FIG. 8(a) is a flow chart of a VRLA operation and maintenance method;
FIG. 8(b) is an offline flowchart of the VRLA operation and maintenance method;
Fig. 8(c) is an online flow chart of the VRLA operation and maintenance method.
Detailed Description
as shown in fig. 1, the operation and maintenance system of the valve-controlled sealed lead-acid battery is composed of a voltage detection module 100, a current detection module 200, a temperature detection module 300, a non-contact liquid level measurement module 400, a LoRa wireless communication module 500, a charge and discharge control module 600, and a master control data processing module 900, wherein the voltage detection module 100, the current detection module 200, the temperature detection module 300, the non-contact liquid level measurement module 400, the LoRa wireless communication module 500, and the charge and discharge control module 600 are respectively connected with the master control data processing module 900;
The master control data processing module 900 inputs the VRLA voltage, current and temperature data collected by the voltage detection module 100, the current detection module 200, the temperature detection module 300 and the non-contact liquid level measurement module 400, and the liquid level data of the VRLA electrolyte, and controls charging and discharging of the VRLA through the charging and discharging control module 600; the master control data processing module 900 evaluates SOH, SOC of the VRLA and a water loss state of the electrolyte, and uploads the state to the subway monitoring center through the LoRa wireless communication module 500 and the LoRa gateway.
Description 1: in view of the known charging and discharging technology of VRLA, there are different academic points for SOH and SOC estimation of VRLA, so only the discussion is mentioned herein.

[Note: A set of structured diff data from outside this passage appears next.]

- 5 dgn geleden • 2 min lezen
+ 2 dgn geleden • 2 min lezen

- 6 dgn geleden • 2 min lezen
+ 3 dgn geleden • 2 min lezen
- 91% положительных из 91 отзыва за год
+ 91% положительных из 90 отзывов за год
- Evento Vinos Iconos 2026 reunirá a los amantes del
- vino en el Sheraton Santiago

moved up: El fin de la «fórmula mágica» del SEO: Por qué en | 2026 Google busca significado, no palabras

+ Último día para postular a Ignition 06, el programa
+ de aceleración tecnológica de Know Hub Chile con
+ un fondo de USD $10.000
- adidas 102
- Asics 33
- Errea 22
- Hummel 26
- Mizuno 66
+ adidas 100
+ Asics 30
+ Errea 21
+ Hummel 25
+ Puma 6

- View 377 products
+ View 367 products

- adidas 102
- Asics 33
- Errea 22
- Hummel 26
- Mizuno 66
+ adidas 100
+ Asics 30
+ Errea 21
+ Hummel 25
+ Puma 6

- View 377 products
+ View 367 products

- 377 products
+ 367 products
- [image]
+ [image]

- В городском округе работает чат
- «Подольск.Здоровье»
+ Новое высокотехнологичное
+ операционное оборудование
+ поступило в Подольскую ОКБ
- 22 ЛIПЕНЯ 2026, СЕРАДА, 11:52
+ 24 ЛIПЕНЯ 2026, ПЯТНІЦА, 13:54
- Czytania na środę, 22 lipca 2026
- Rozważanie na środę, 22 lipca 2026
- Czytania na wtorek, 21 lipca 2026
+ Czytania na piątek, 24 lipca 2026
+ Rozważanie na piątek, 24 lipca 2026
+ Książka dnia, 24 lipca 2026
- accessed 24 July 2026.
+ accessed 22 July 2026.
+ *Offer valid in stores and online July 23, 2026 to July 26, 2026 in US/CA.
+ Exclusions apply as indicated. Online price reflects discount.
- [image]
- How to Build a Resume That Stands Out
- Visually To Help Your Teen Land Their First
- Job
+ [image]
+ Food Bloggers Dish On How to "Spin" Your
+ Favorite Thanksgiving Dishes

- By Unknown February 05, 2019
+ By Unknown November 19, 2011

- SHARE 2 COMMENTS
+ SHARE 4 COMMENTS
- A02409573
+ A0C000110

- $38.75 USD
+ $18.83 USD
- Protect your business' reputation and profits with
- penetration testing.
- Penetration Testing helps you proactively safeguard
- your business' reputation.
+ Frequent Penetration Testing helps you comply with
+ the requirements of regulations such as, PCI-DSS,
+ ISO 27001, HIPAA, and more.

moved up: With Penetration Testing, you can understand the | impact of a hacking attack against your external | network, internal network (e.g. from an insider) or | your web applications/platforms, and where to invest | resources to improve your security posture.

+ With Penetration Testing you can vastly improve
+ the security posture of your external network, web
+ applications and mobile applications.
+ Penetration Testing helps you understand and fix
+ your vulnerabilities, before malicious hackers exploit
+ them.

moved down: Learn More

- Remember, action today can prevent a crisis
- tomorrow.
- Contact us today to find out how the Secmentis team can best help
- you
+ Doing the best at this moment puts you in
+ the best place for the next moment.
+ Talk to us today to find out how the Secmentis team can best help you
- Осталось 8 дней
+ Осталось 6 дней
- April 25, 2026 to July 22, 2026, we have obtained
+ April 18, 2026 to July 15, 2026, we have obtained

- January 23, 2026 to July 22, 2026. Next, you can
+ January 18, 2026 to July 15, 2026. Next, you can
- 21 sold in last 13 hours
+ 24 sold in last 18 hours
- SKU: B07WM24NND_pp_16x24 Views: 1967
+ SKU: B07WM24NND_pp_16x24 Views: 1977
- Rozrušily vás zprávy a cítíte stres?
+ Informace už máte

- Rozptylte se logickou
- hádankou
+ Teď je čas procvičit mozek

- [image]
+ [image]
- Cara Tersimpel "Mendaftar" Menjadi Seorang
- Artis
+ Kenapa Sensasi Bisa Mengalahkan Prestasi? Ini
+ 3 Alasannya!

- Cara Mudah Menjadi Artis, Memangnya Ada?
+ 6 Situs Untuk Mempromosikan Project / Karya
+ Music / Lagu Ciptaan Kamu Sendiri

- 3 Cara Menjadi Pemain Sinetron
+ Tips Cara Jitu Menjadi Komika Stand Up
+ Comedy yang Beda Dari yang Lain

As shown in fig. 2, the voltage detection module 100 includes an operational amplifier LM324110, a linear optocoupler HCNR201120, a "+" pole of VRLA, and a voltage V of the voltage detection module 100inThe terminals are connected, and the "-" pole of the VRLA is grounded; resistance R112One end of (V)inThe terminal is connected with a pin 2 of the operational amplifier LM324110, and the resistor R112The other end of the operational amplifier LM324110 is grounded, and a pin 4 of the operational amplifier LM324110 is connected with + 15V; resistance R111and a capacitor C111One end of the resistor R, a pin 3 of the operational amplifier LM324110 and a pin 4 of the linear optocoupler HCNR201120 are connected, and the resistor R111the other end of the linear optocoupler is grounded, and a pin 3 of the linear optocoupler HCNR201120 is connected with + 18V; capacitor C111Another terminal of (1), a resistor R113Is connected with a pin 1 of the operational amplifier LM324110, and a resistor R113the other end of the linear optical coupler is connected with a pin 2 of the linear optical coupler HCNR201120, and a pin 1 of the linear optical coupler HCNR201120 is grounded; resistance R121One end of (V)outThe terminal is connected with a pin 5 of a linear optocoupler HCNR201120, and a resistor R121The other end of the linear optocoupler is grounded, and a pin 6 of the linear optocoupler HCNR201120 is connected with + 15V; vout=R121/R111×Vin,Voutthe terminal is connected to pin 15 of STM32F103 of master data processing module 900.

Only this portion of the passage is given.